Authors: Aaron C. Greenville, Chris R. Dickman and Glenda M. Wardle

Published in: Plos One

Abstract:

Research gaps in global dryland literature: Research gap distance matrix heat-map (red = high, clear = low) on global dryland literature. The greater the metric the higher the dissimilarity between topics.

Growth in the publication of scientific articles is occurring at an exponential rate, prompting a growing need to synthesise information in a timely manner to combat urgent environmental problems and guide future research. Here, we undertake a topic analysis of dryland literature over the last 75 years (8218 articles) to identify areas in arid ecology that are well studied and topics that are emerging. Four topics — wetlands, mammal ecology, litter decomposition and spatial modelling, were identified as ‘hot topics’ that showed higher than average growth in publications from 1940 to 2015. Five topics — remote sensing, climate, habitat and spatial, agriculture and soils-microbes, were identified as ‘cold topics’, with lower than average growth over the survey period, but higher than average numbers of publications.
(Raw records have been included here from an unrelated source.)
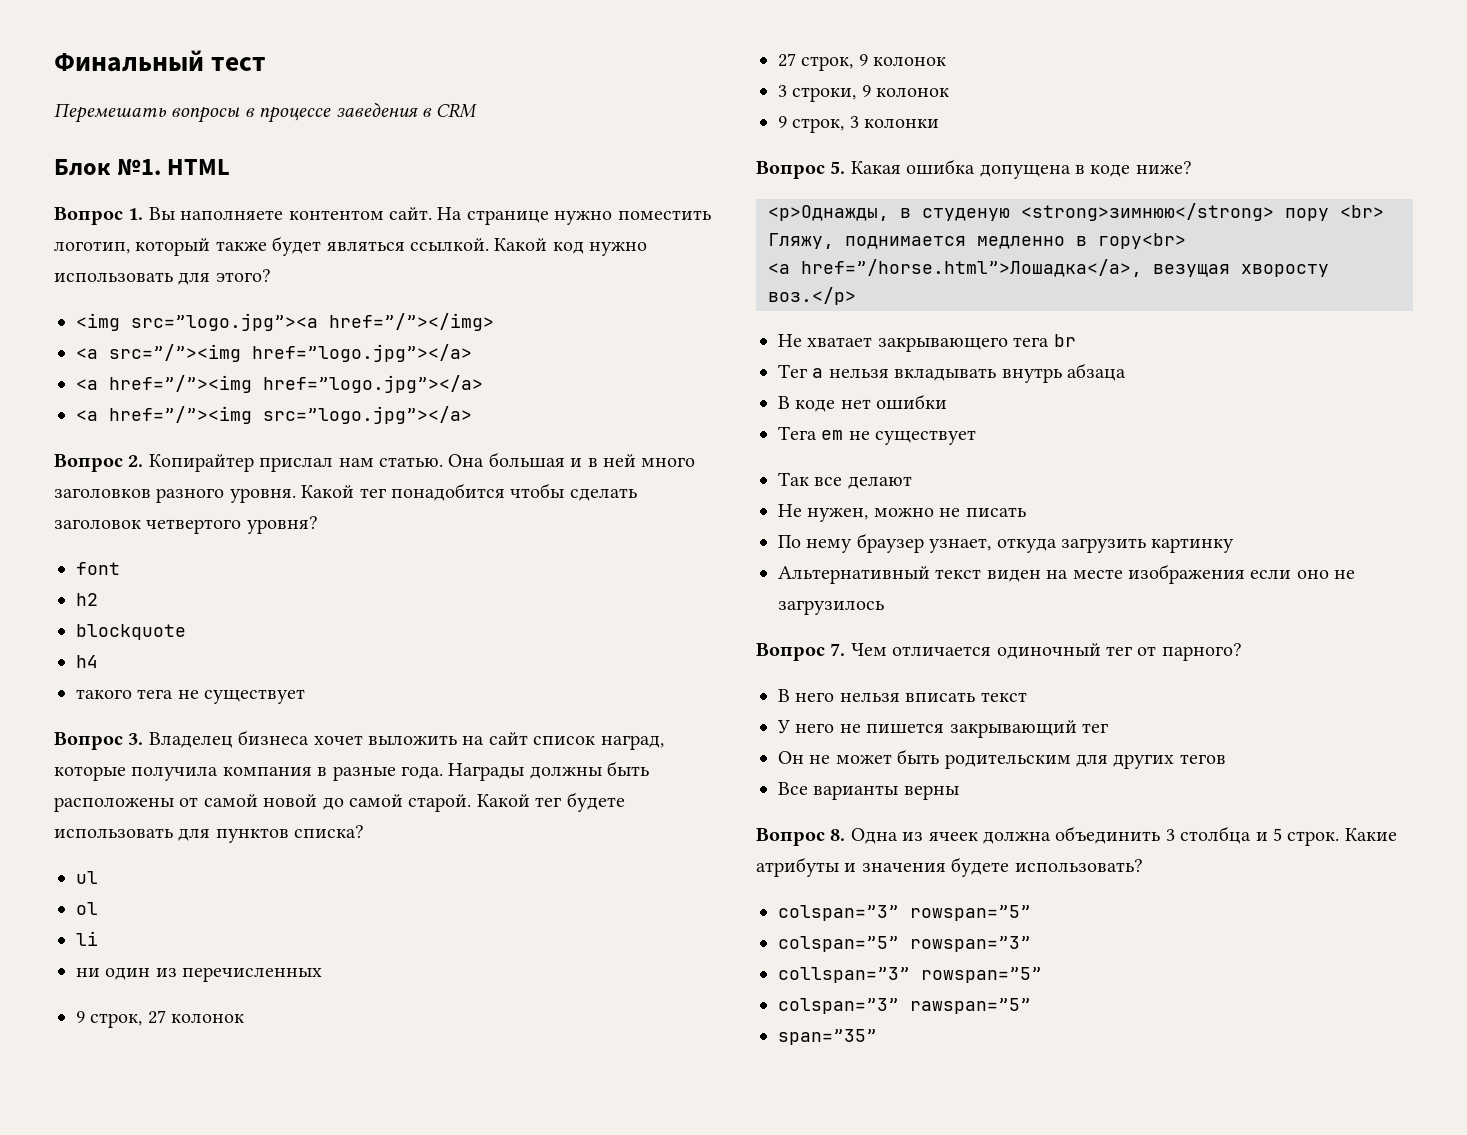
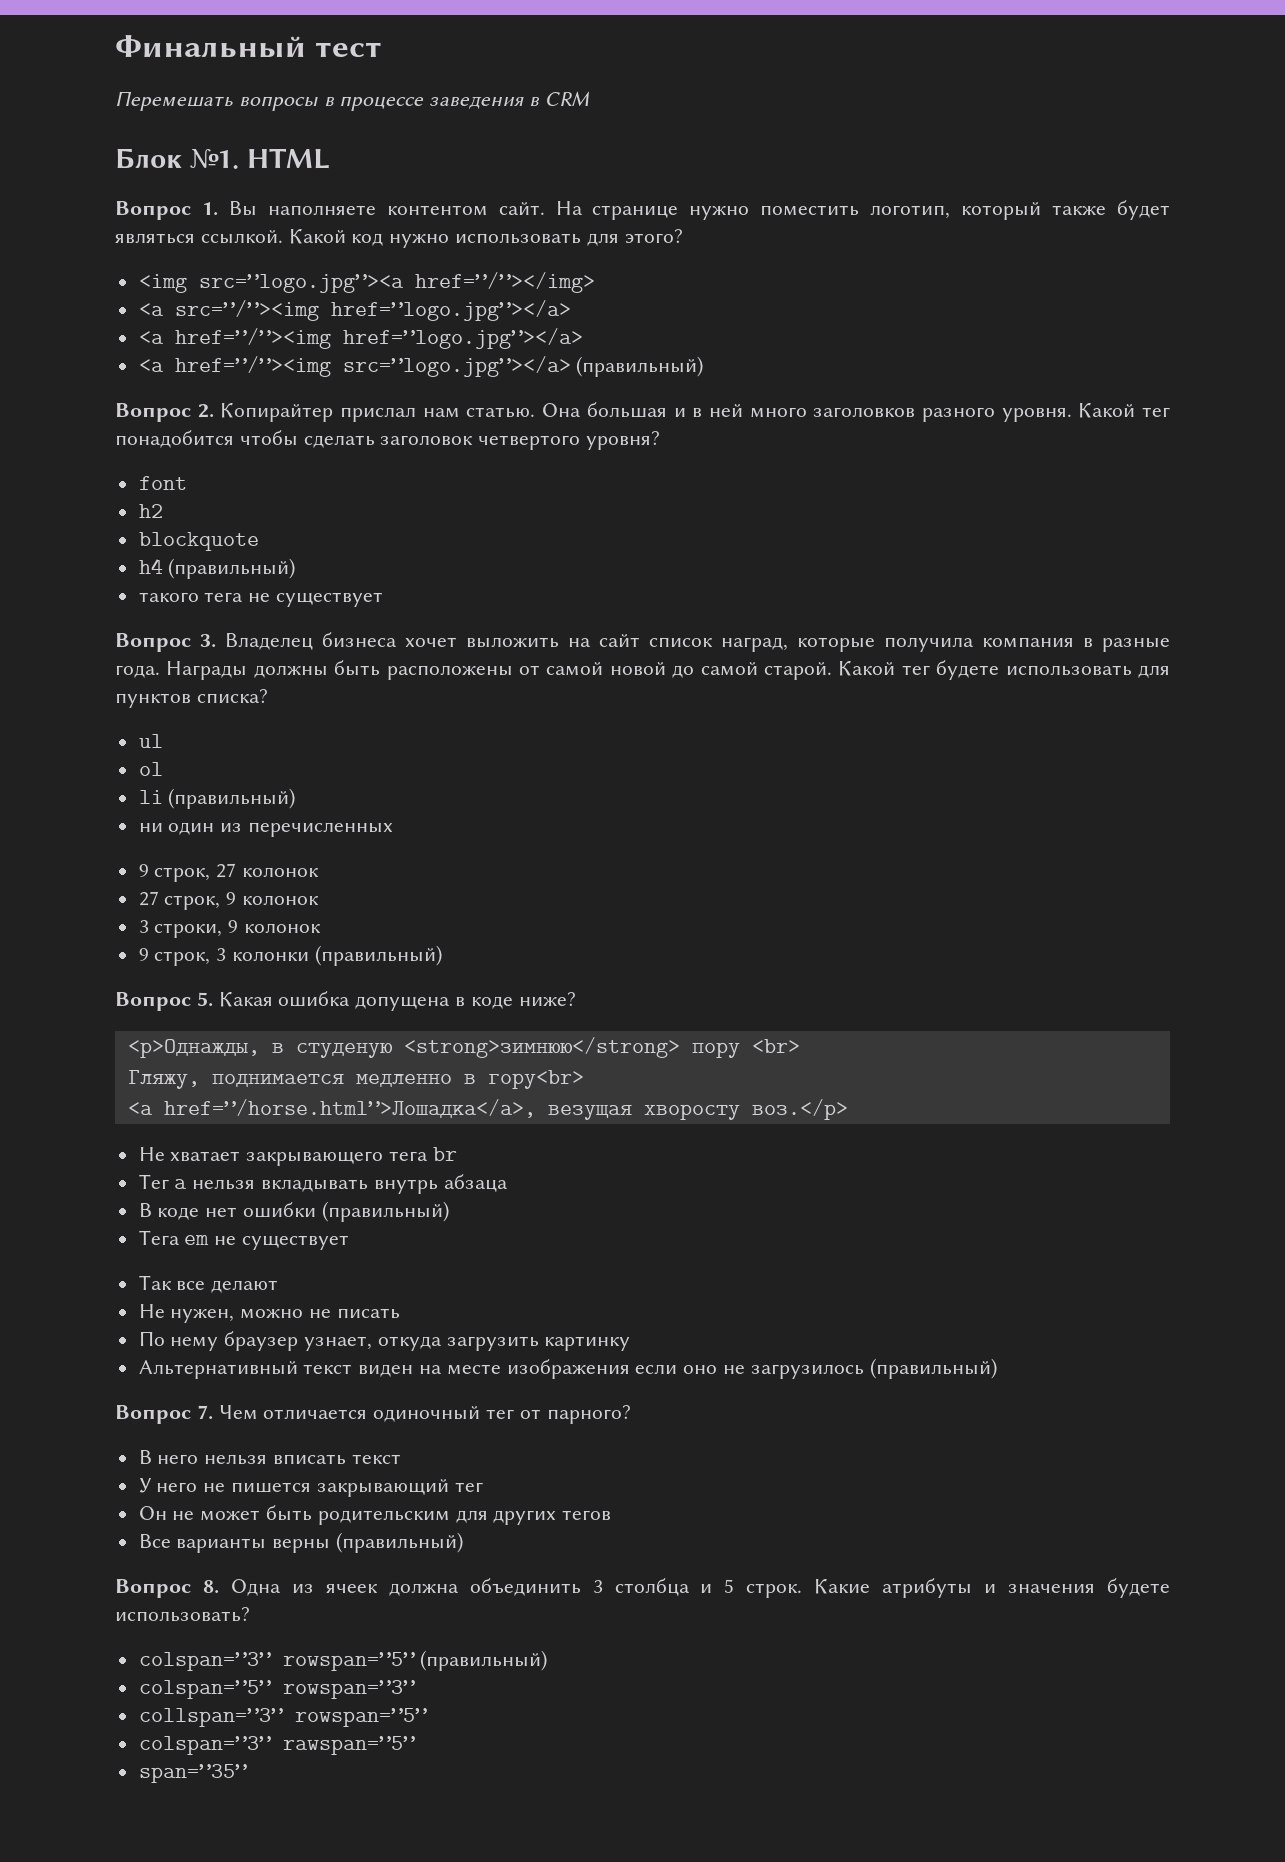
- <a href=”/”><img src=”logo.jpg”></a>
+ <a href=”/”><img src=”logo.jpg”></a> (правильный)
- h4
+ h4 (правильный)
- li
+ li (правильный)
- 9 строк, 3 колонки
+ 9 строк, 3 колонки (правильный)
- В коде нет ошибки
+ В коде нет ошибки (правильный)
- Альтернативный текст виден на месте изображения если оно не загрузилось
+ Альтернативный текст виден на месте изображения если оно не загрузилось (правильный)
- Все варианты верны
+ Все варианты верны (правильный)
- colspan=”3” rowspan=”5”
+ colspan=”3” rowspan=”5” (правильный)

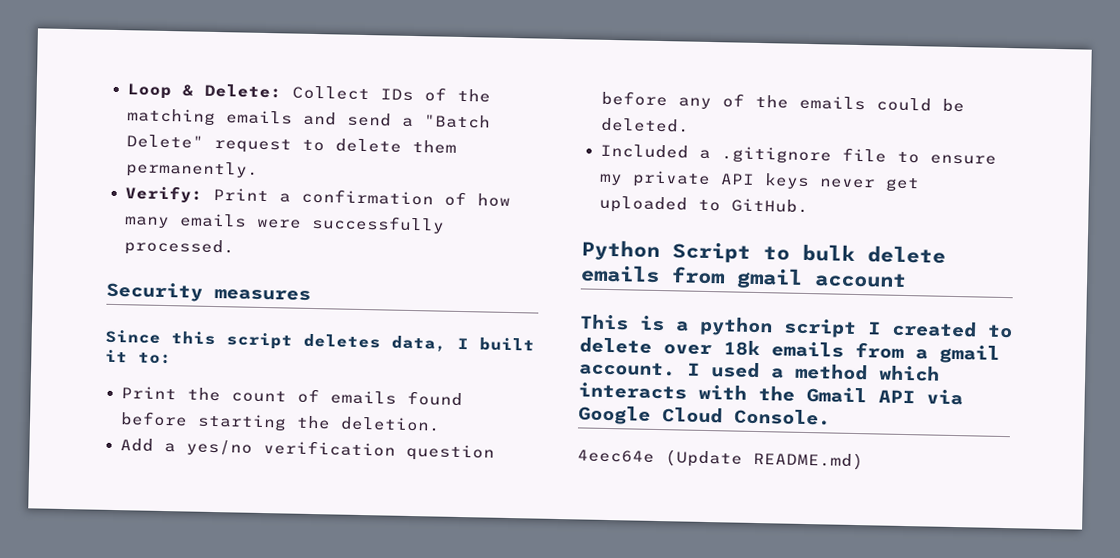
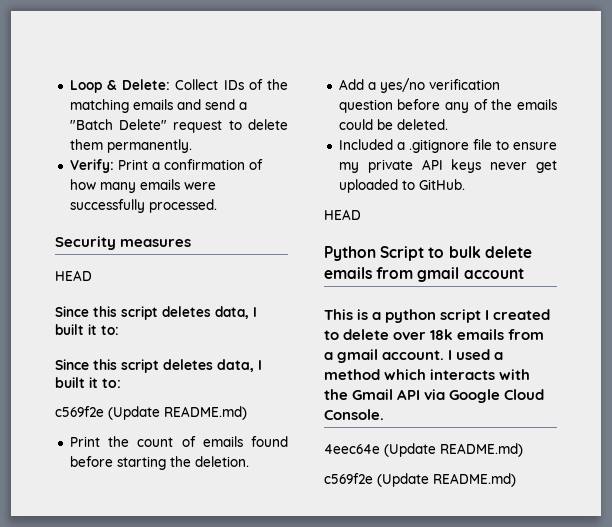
  Security measures
+ HEAD
  Since this script deletes data, I built it to:
+ Since this script deletes data, I built it to:
+ c569f2e (Update README.md)
  Included a .gitignore file to ensure my private API keys never get uploaded to GitHub.
+ HEAD
  4eec64e (Update README.md)
+ c569f2e (Update README.md)

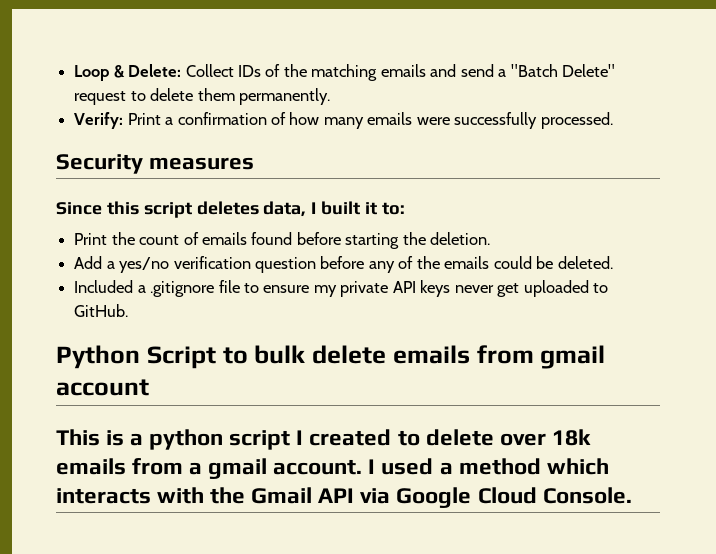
  Security measures
- HEAD
  Since this script deletes data, I built it to:
- Since this script deletes data, I built it to:
- c569f2e (Update README.md)
  Included a .gitignore file to ensure my private API keys never get uploaded to GitHub.
- HEAD
- 4eec64e (Update README.md)
- c569f2e (Update README.md)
Topics in arid ecology clustered into seven broad groups on word-based similarity. These groups ranged from mammal ecology and population genetics, broad-scale management and ecosystem modelling, plant ecology, agriculture and ecophysiology, to populations and paleoclimate. These patterns may reflect trends in the field of ecology more broadly. We also identified two broad research gaps in arid ecology: population genetics, and habitat and spatial research. Collaborations between population genetics and ecologists and investigations of ecological processes across spatial scales would contribute profitably to the advancement of arid ecology and to ecology more broadly.

Reference:

Greenville A.C., Dickman C.R. & Wardle G.M. (2017). 75 years of dryland science: trends and gaps in arid ecology literature. Plos One, 12: e0175014.